Source material:
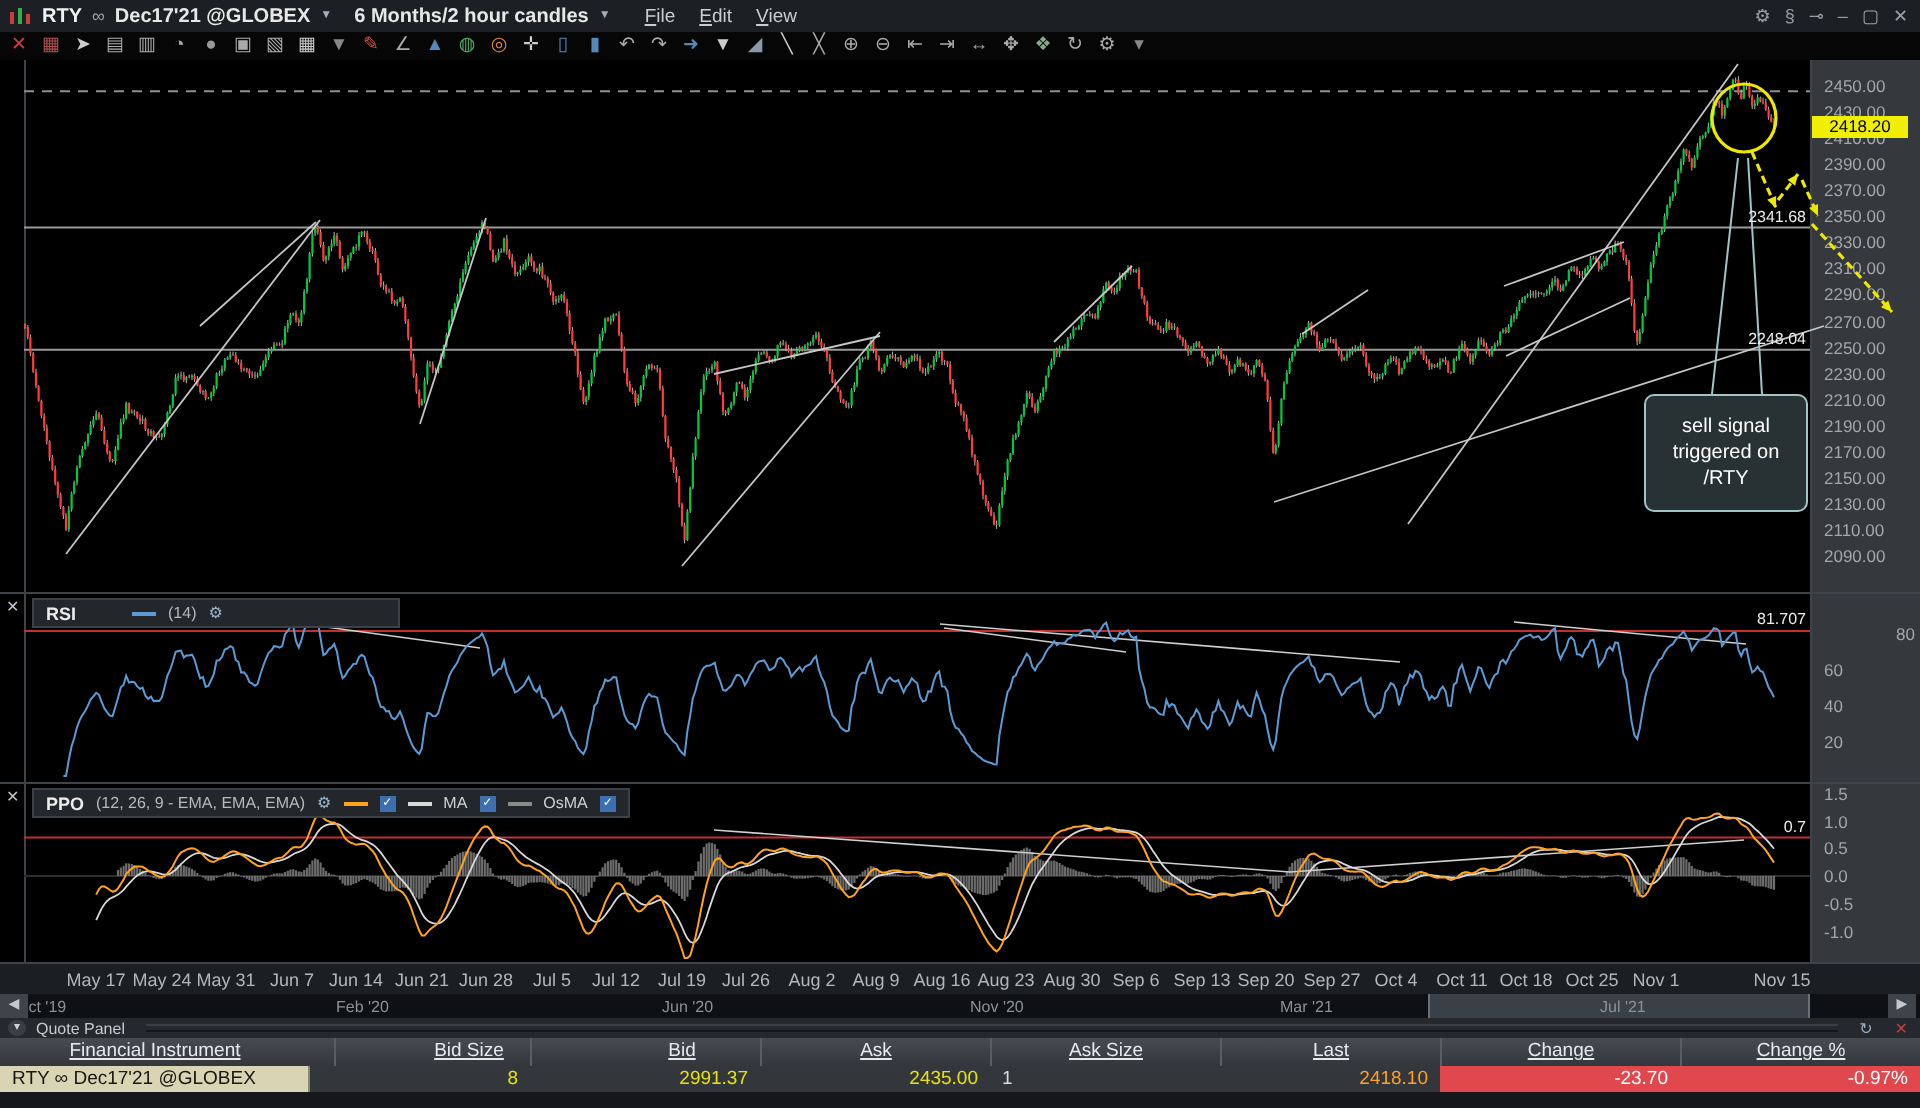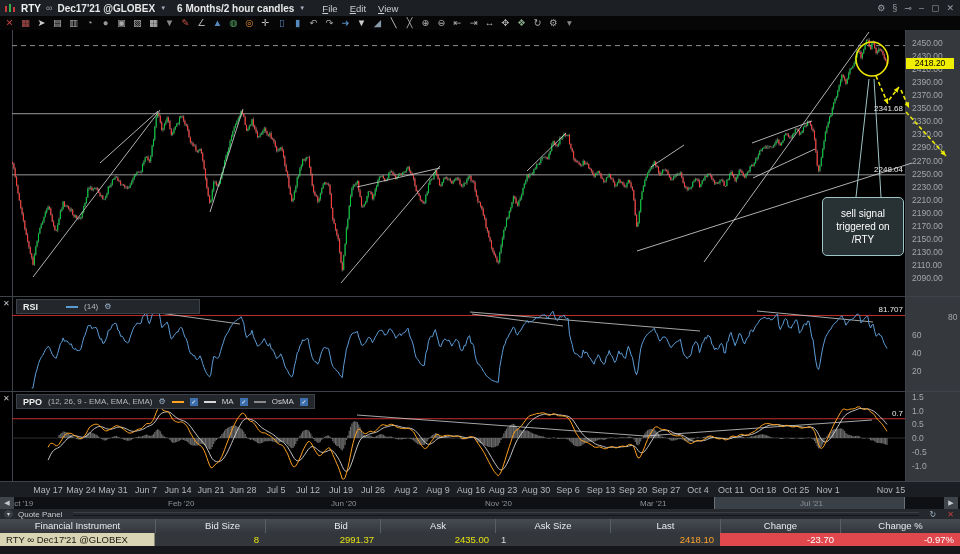"Financial Instrument" .qh-cell { text-decoration: none -> underline }
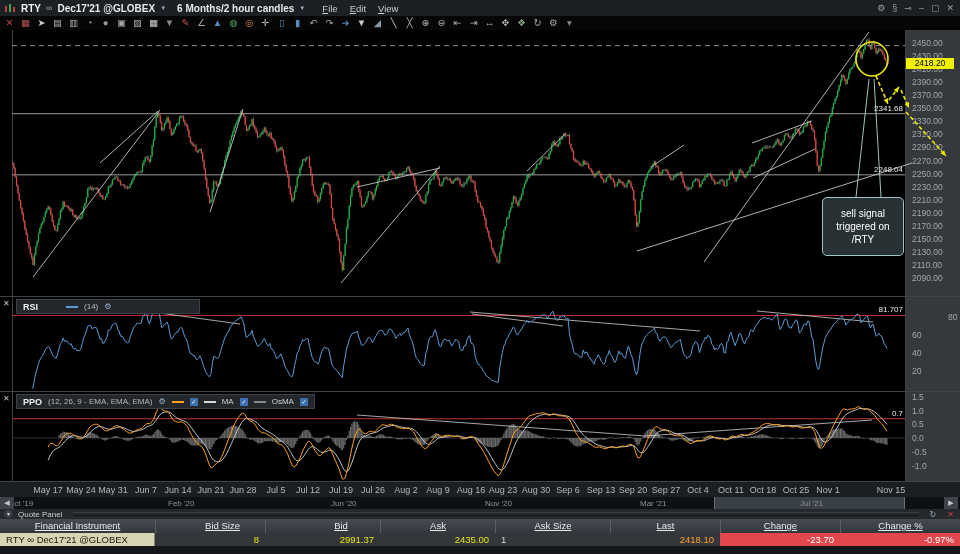"Bid Size" span.qh-cell { left: 155px -> 167px }
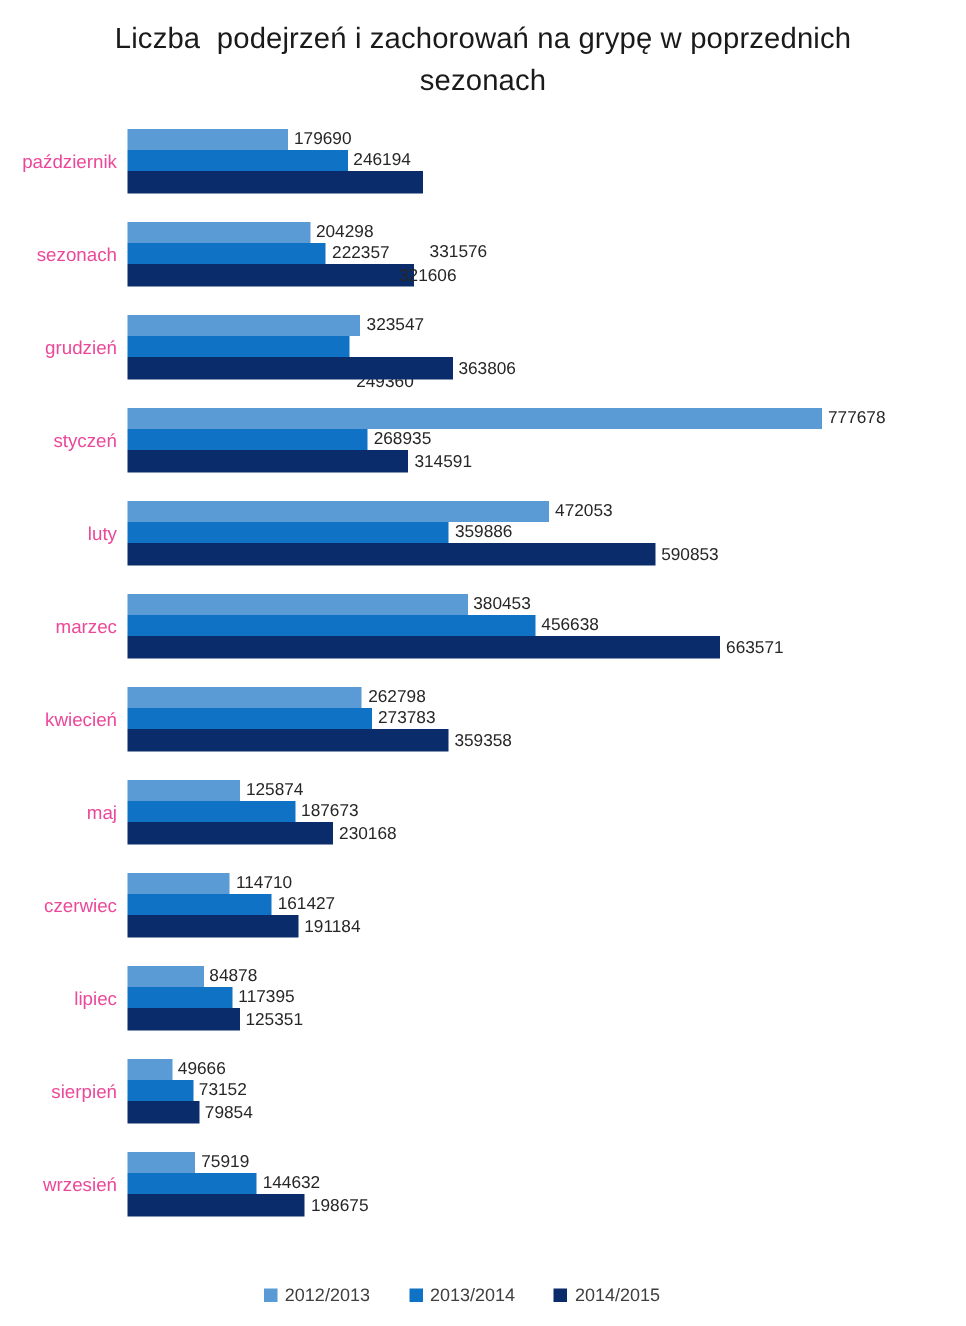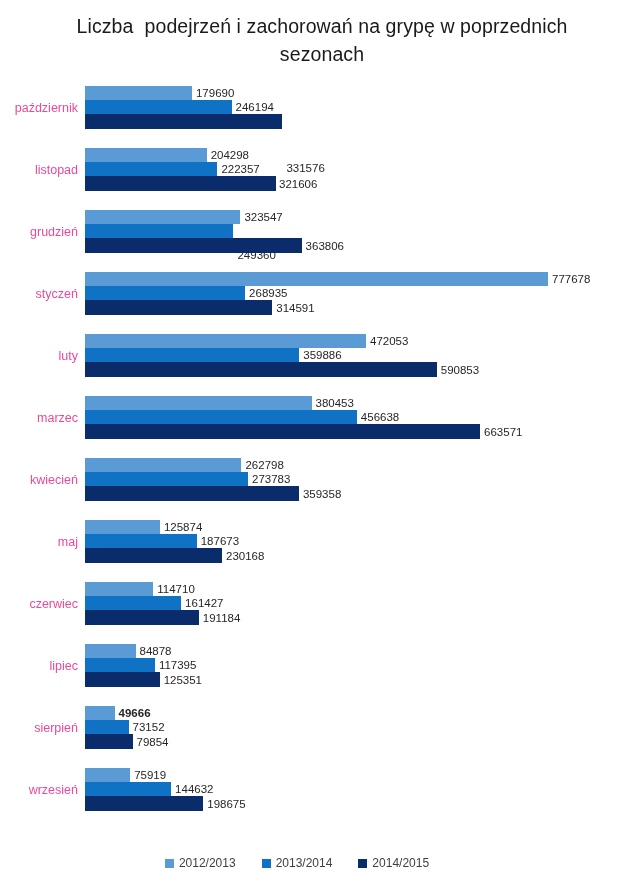"listopad" div.cat-label { text: listopad -> sezonach }
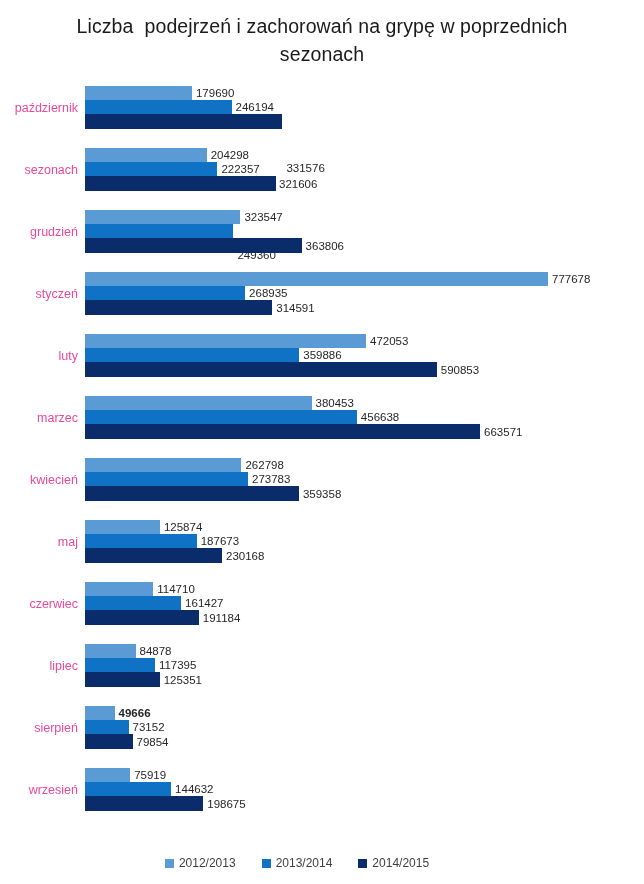"321606" span.bar-value { left: 190px -> 177px }
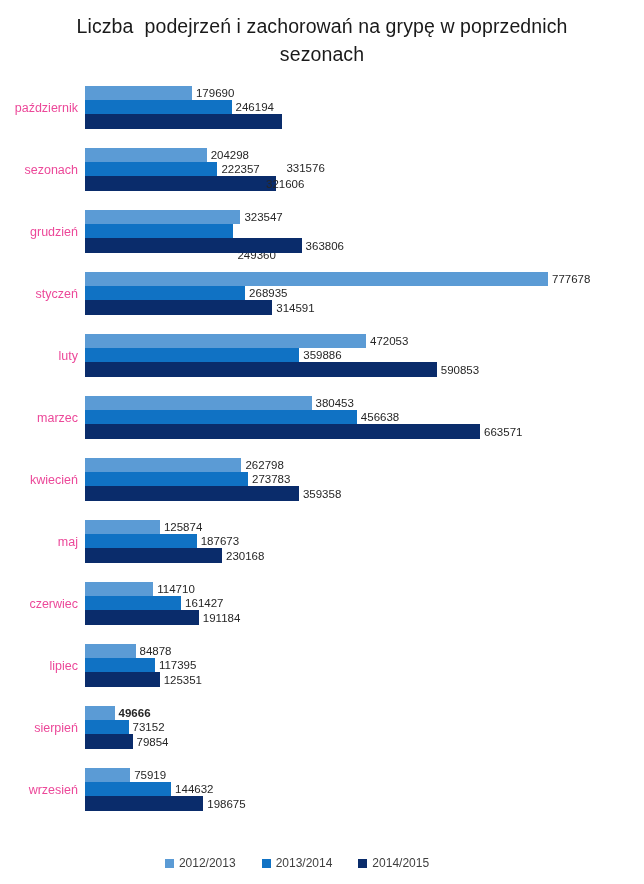"49666" span.bar-value { font-weight: bold -> none }
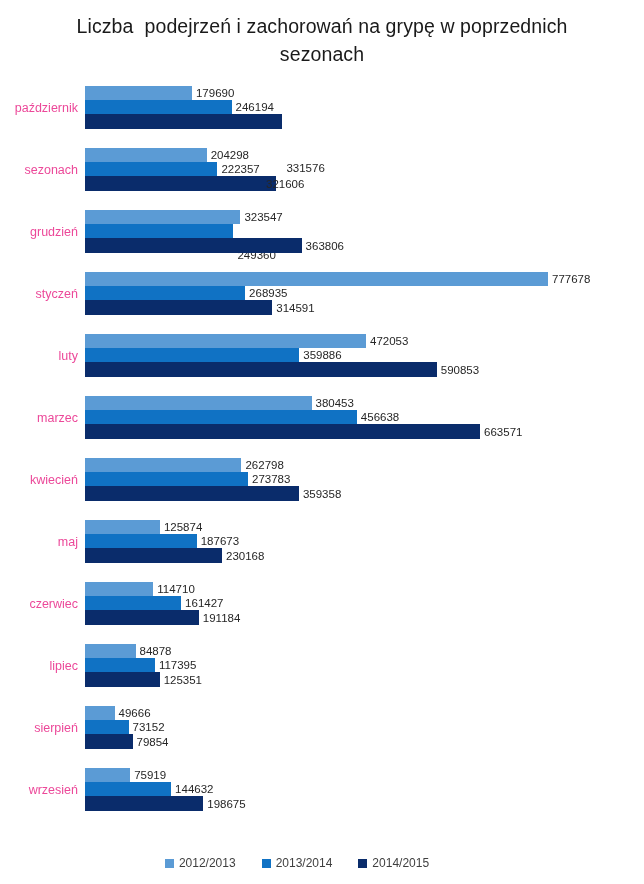"2012/2013" #legend { left: 2px -> 13px }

Task directions: Produce a verbatim copy of the listing, leaving out all pictures.

Solution to this problem:
"Financial Instrument" .qh-cell { text-decoration: none -> underline }
"Bid Size" span.qh-cell { left: 155px -> 167px }
"listopad" div.cat-label { text: listopad -> sezonach }
"321606" span.bar-value { left: 190px -> 177px }
"49666" span.bar-value { font-weight: bold -> none }
"2012/2013" #legend { left: 2px -> 13px }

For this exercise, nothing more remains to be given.